Spiritualists sometimes offer prayer to some supposed deity. The following is a specimen from the Banner of Light, March 1, 1862 :—

"O thou Prince of Darkness and King of Light, God and Devil, page 49 greater and lesser good, perfect and imperfect being! we ask and demand of thee that we may know thee, for to know thee is to know more of ourselves. And if to do this it be necessary to wander in hell, yea and amen, we will wander there with the spirits of darkness. The Church and the world tell us that the Devil goeth about like a roaring lion, seeking whom he may devour, but we know thee only as God's Vicegerent, to stand at His left hand, the regenerator of mankind, the means of bringing up all things, intellectually and morally, to perfection."

Many may regard this as a burlesque on spiritualism; but it must be remembered that it is a sober address to Satan, delivered in presence of a Boston audience, and is published by a leading spiritualist journal without one word of censure.

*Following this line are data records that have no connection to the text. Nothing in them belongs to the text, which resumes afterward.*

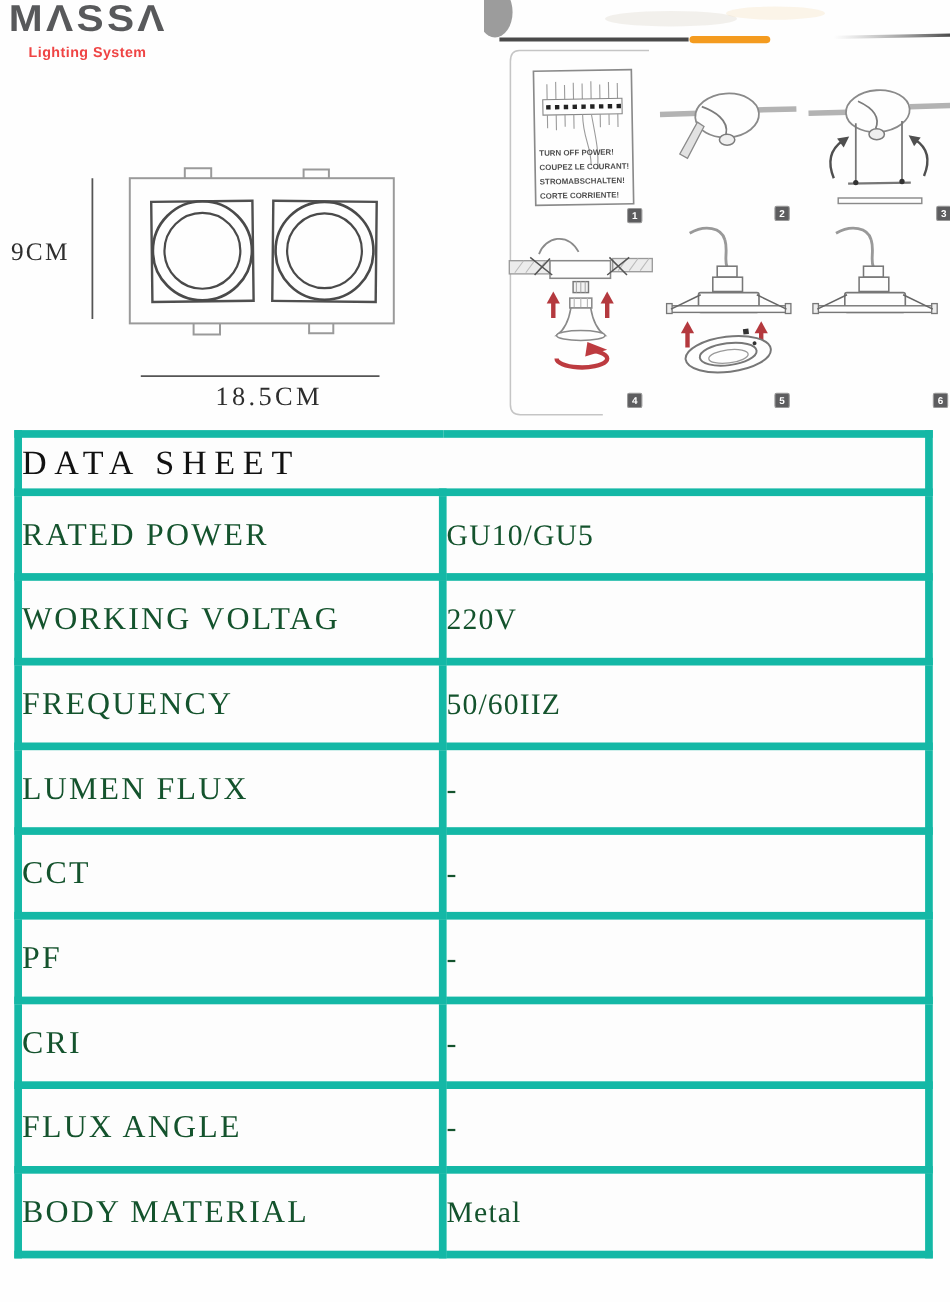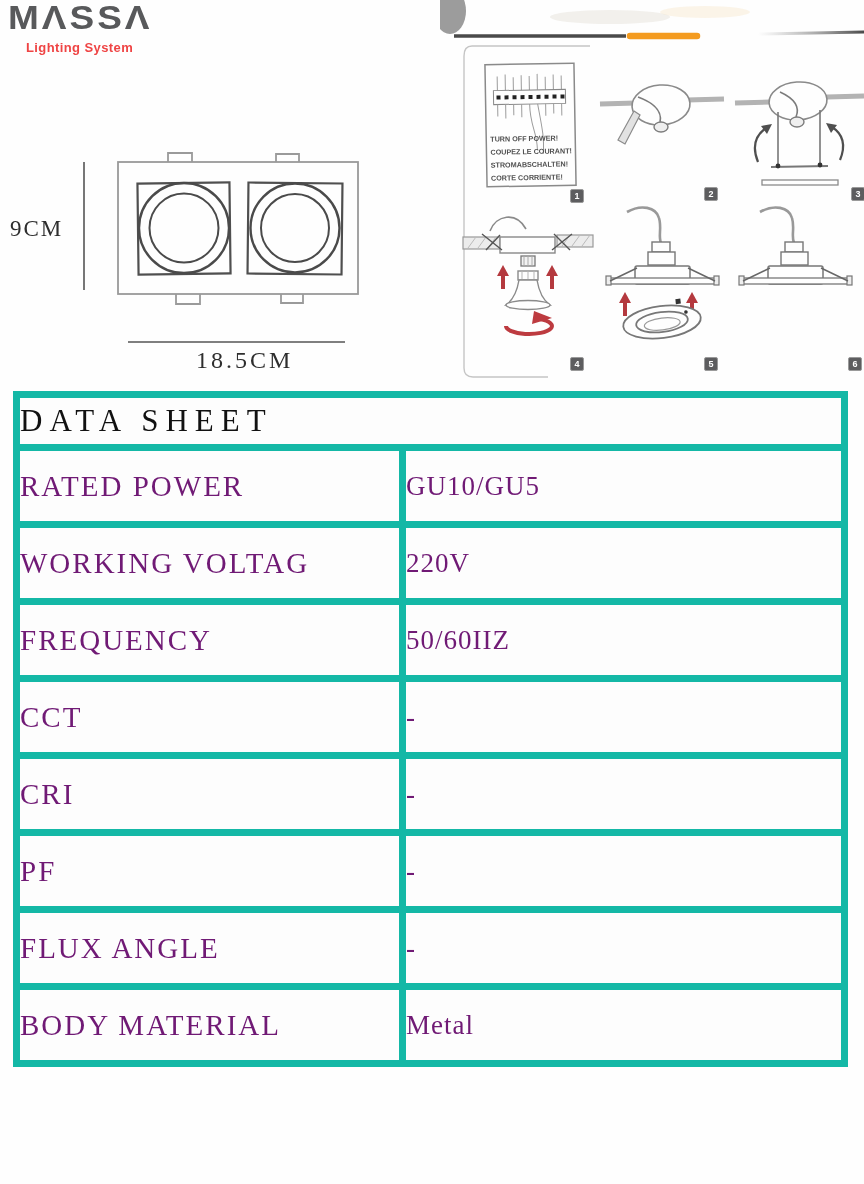--- a/index.html
+++ b/index.html
@@ -25,21 +25,21 @@
     position:absolute;width:14px;height:14px;background:#5d5d5f;
     border:1px solid #9a9a9a;border-radius:2px;color:#fff;
     font-family:"Liberation Sans",sans-serif;font-size:9px;font-weight:700;
     display:flex;align-items:center;justify-content:center;box-sizing:border-box;
   }
   
   .sheet{position:absolute;left:13px;top:391px;width:835px;}
   .sheet table{border-collapse:collapse;width:835px;table-layout:fixed;}
   .sheet th,.sheet td{border:7px solid #14b8a6;background:#fdfdfd;padding:0;text-align:left;vertical-align:middle;}
   .sheet th.title{height:46px;font-weight:400;font-size:31px;letter-spacing:7px;color:#111;}
-  .sheet td{height:70px;color:#701a75;}
+  .sheet td{height:70px;color:#14532d;}
   .sheet td.label{font-size:29px;letter-spacing:2px;}
   .sheet td.value{font-size:27px;letter-spacing:1px;}
   svg text{font-family:"Liberation Serif",serif;fill:#2e2e2e;}
   svg text.tiny{font-family:"Liberation Sans",sans-serif;fill:#4f4f4f;font-weight:700;}
 </style>
 </head>
 <body>
 
 <div class="stage">
 
@@ -234,29 +234,33 @@
       </tr>
       <tr>
         <td class="label">WORKING VOLTAG</td>
         <td class="value">220V</td>
       </tr>
       <tr>
         <td class="label">FREQUENCY</td>
         <td class="value">50/60IIZ</td>
       </tr>
       <tr>
+        <td class="label">LUMEN FLUX</td>
+        <td class="value">-</td>
+      </tr>
+      <tr>
         <td class="label">CCT</td>
         <td class="value">-</td>
       </tr>
       <tr>
+        <td class="label">PF</td>
+        <td class="value">-</td>
+      </tr>
+      <tr>
         <td class="label">CRI</td>
-        <td class="value">-</td>
-      </tr>
-      <tr>
-        <td class="label">PF</td>
         <td class="value">-</td>
       </tr>
       <tr>
         <td class="label">FLUX ANGLE</td>
         <td class="value">-</td>
       </tr>
       <tr>
         <td class="label">BODY MATERIAL</td>
         <td class="value">Metal</td>
       </tr>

The irreligion of spiritism, and its intense opposition to Christianity, stands out prominently in all its literature. A. J. Davis, in his "Penetralia," lauds spiritualism to the skies, while declaring that Christianity has not only never suggested a single scientific fact, but has placed its entire weight against every new development, and has slandered and denounced as infidel those who have tried to correct abuses. The entire spirit of Mr. Davis' writing is one of the bitterest opposition to Christianity. In a work called "Holy Truth," by H. J. Brown, it is said :—"In the whole heathen mythology there is not a grosser fable than the supposed birth of the Saviour of mankind. Par from Christ being God, he was not even a perfect man." p. 123. The same writer says :—"Better to believe in no God at all than in the God of so-called Christianity; such conceptions cramp our reason and our energies."—p. 124. On page 151 of the same work is the following :—"Jesus was a great reformer, beautiful in his day, but no more. You to-day are stronger in knowledge, greater in intellect, far more than Jesus taught in the time in which he lived; yes, and you require more." In "Arcana of Spiritualism," p. 400, the writer says:—"The doctrine of salvation through the blood of Christ is a sham, an imposition, a libel on reason and common sense;" and on page 425 the same writer declares that "Christianity is dying." Such are a sample of the statements which show the tendency of spiritism towards Christianity. It is a well-known fact that the adoption of spiritism inevitably leads, in the end, page 50 to the rejection of Christianity; and as, while destroying faith in Christ, it exalts human reason as the only God and Judge, and human conscience as supplying the only law, it proves itself to be utterly irreligious and opposed to the best interests of man.